(TASK TO CARRY OUT): Your task is to copy every line below that contains the word "solving".

(Change listing data):
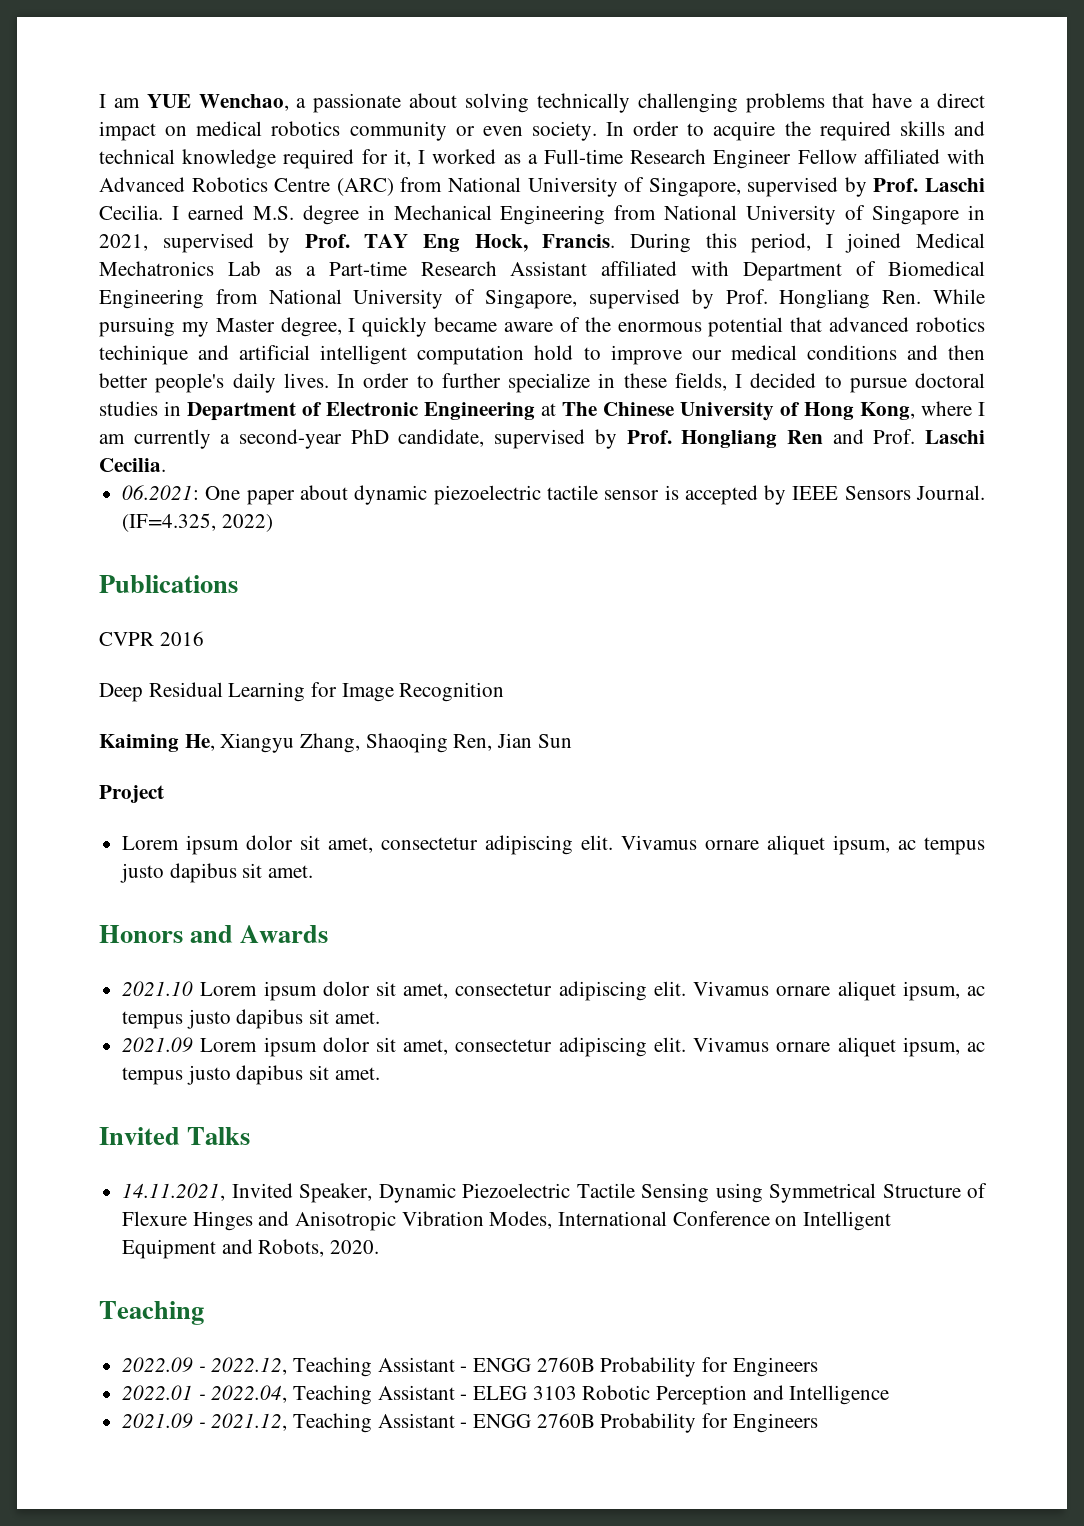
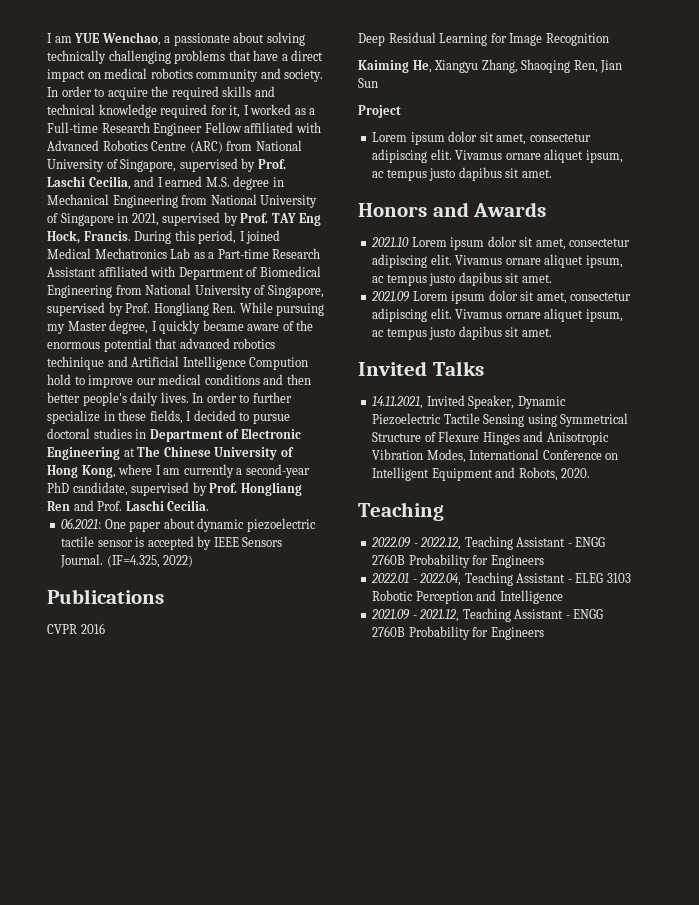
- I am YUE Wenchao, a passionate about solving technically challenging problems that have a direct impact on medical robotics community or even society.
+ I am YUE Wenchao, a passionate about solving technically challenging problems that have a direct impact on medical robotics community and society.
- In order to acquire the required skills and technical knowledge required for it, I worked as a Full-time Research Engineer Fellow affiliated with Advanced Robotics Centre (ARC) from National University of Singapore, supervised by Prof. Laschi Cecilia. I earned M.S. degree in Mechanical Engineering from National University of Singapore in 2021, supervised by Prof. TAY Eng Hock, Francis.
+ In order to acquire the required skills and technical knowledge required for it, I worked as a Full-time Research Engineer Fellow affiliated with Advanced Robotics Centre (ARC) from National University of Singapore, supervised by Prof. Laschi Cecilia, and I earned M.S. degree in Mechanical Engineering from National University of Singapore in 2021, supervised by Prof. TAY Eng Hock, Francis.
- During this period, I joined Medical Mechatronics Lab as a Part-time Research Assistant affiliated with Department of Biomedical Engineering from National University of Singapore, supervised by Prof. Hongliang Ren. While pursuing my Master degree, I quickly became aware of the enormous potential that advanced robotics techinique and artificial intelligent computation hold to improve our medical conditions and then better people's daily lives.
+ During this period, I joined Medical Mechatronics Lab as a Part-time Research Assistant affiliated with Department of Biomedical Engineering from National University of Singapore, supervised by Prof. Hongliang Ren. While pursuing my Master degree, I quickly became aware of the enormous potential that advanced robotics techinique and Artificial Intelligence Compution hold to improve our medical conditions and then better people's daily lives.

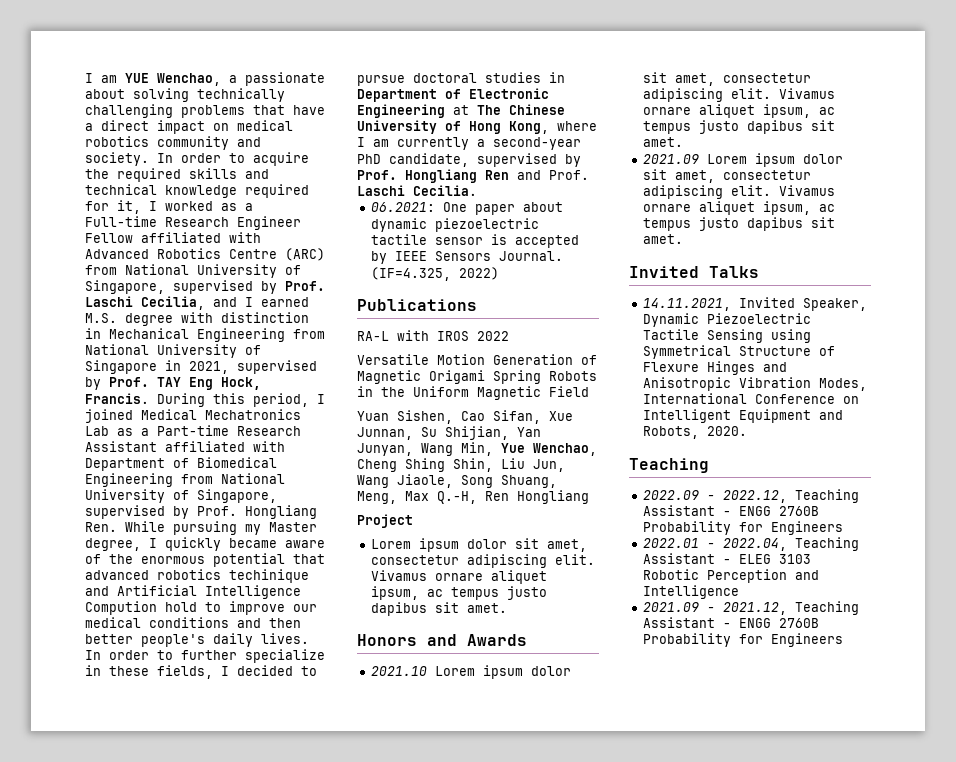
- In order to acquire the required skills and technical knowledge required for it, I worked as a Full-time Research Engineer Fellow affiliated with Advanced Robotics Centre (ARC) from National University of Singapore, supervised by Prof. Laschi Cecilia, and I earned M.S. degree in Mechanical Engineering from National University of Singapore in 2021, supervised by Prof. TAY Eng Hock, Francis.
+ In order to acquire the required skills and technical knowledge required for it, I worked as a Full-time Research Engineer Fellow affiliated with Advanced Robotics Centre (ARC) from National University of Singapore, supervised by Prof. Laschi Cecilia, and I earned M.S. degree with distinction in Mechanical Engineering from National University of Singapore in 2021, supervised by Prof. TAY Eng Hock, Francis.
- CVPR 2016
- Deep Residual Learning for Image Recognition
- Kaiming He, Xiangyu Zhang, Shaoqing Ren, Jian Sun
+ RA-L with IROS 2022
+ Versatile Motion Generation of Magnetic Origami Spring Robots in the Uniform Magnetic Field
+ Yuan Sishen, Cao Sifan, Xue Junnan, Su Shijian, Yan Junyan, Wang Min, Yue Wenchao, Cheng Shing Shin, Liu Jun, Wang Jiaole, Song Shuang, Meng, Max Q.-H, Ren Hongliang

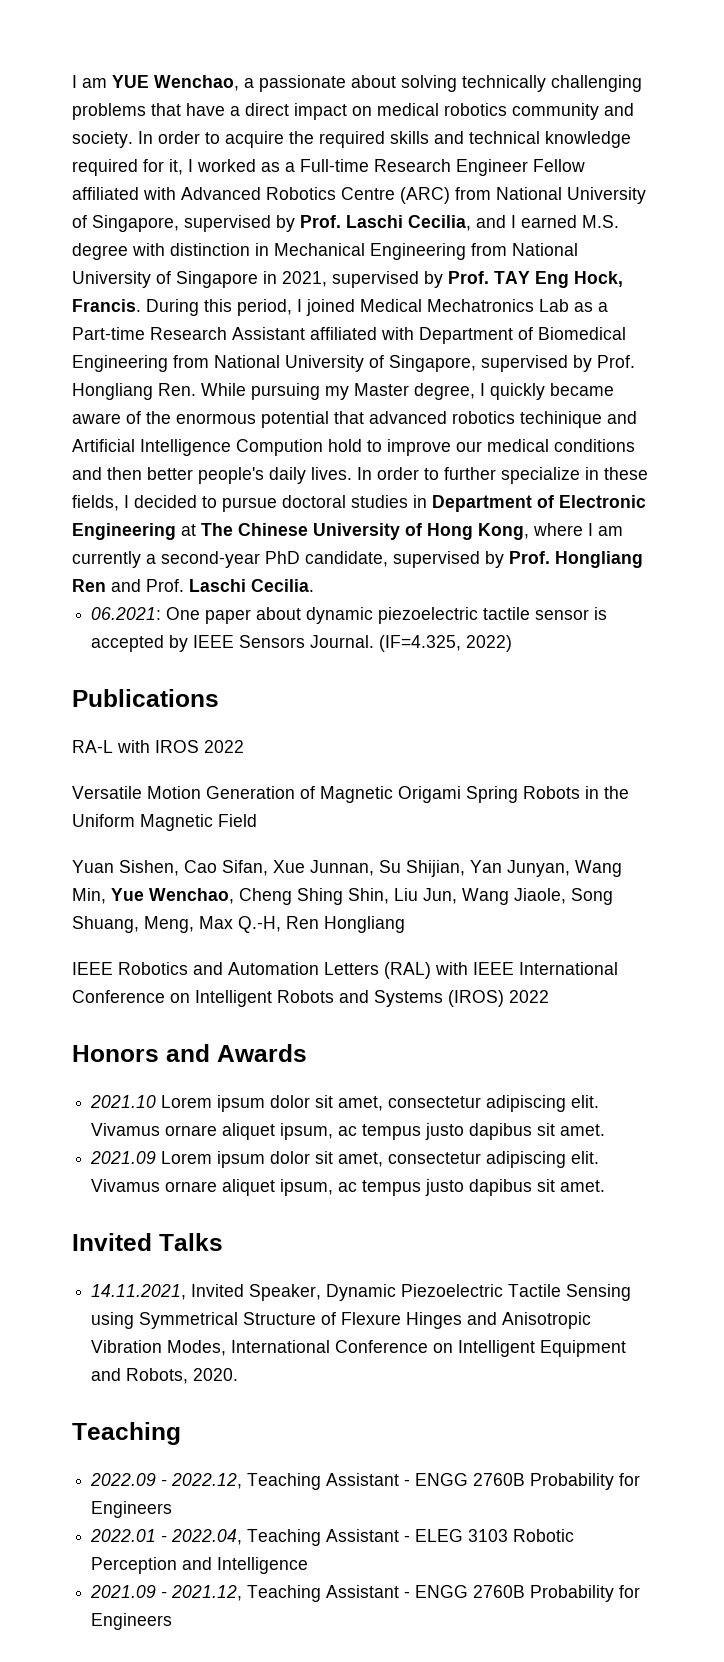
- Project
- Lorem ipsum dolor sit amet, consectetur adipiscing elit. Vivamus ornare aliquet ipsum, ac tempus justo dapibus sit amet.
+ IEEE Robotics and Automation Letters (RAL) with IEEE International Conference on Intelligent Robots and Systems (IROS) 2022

(EXERCISE SOLUTION):
- I am YUE Wenchao, a passionate about solving technically challenging problems that have a direct impact on medical robotics community or even society.
+ I am YUE Wenchao, a passionate about solving technically challenging problems that have a direct impact on medical robotics community and society.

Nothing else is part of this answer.